> [Directions] This task calls for copying every line of the records that includes the word "letter".

> [Data for this task]
= = =
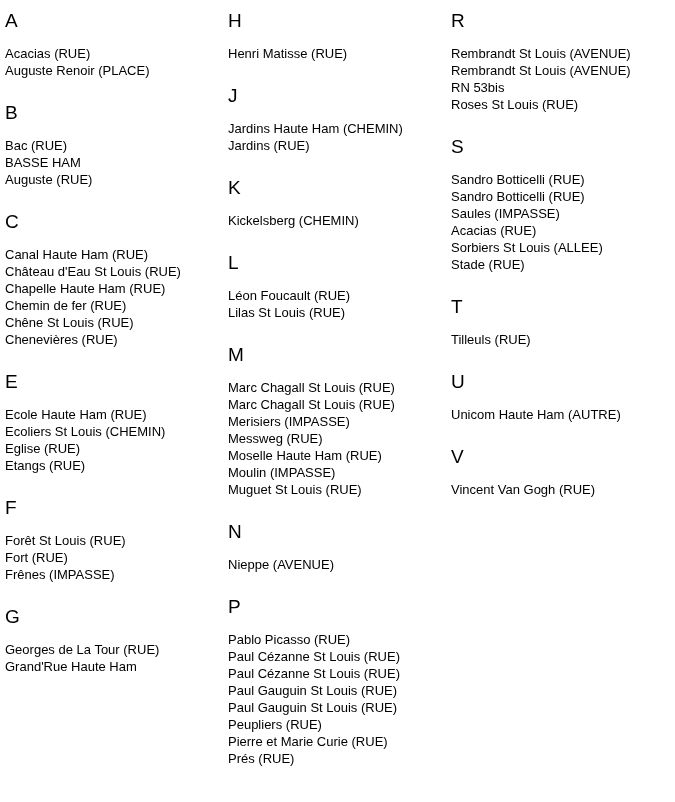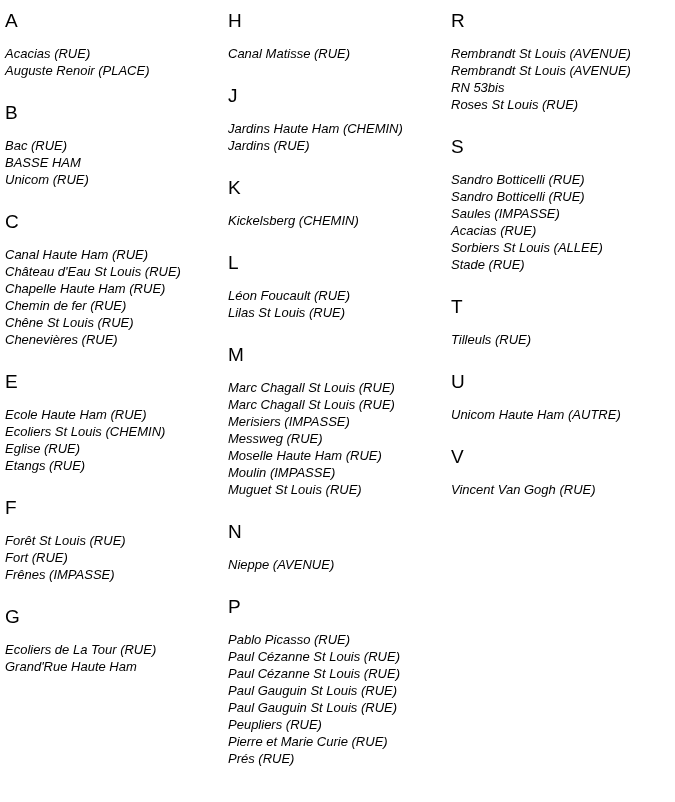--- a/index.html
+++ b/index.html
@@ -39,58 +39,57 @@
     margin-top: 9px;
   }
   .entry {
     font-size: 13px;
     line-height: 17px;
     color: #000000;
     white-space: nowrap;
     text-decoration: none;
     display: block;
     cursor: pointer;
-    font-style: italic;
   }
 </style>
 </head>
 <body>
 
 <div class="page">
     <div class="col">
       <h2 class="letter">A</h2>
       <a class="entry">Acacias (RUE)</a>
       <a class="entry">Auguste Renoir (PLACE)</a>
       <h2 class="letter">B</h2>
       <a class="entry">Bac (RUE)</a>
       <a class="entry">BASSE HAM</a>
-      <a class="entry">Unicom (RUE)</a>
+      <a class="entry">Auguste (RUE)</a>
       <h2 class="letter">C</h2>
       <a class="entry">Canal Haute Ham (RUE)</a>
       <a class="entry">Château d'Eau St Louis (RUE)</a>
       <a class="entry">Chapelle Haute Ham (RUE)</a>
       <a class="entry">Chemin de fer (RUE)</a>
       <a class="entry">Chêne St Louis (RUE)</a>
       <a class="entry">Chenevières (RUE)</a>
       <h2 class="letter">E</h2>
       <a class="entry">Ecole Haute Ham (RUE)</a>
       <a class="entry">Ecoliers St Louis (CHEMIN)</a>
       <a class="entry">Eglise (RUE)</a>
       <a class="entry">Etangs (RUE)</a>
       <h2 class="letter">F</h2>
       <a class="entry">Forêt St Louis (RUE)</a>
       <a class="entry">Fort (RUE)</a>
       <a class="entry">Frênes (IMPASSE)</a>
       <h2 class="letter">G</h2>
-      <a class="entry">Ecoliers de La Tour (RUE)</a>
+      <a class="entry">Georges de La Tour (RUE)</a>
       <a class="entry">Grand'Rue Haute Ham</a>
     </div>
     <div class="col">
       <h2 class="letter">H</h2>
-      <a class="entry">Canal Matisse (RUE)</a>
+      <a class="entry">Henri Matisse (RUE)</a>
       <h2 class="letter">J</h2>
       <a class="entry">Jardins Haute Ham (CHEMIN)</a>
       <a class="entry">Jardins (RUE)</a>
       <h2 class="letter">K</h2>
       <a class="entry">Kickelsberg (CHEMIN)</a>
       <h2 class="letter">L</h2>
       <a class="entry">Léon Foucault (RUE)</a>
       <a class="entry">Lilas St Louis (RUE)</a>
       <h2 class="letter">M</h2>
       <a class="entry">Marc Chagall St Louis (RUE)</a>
= = =
> [Reply]
       <h2 class="letter">A</h2>
       <h2 class="letter">B</h2>
       <h2 class="letter">C</h2>
       <h2 class="letter">E</h2>
       <h2 class="letter">F</h2>
       <h2 class="letter">G</h2>
       <h2 class="letter">H</h2>
       <h2 class="letter">J</h2>
       <h2 class="letter">K</h2>
       <h2 class="letter">L</h2>
       <h2 class="letter">M</h2>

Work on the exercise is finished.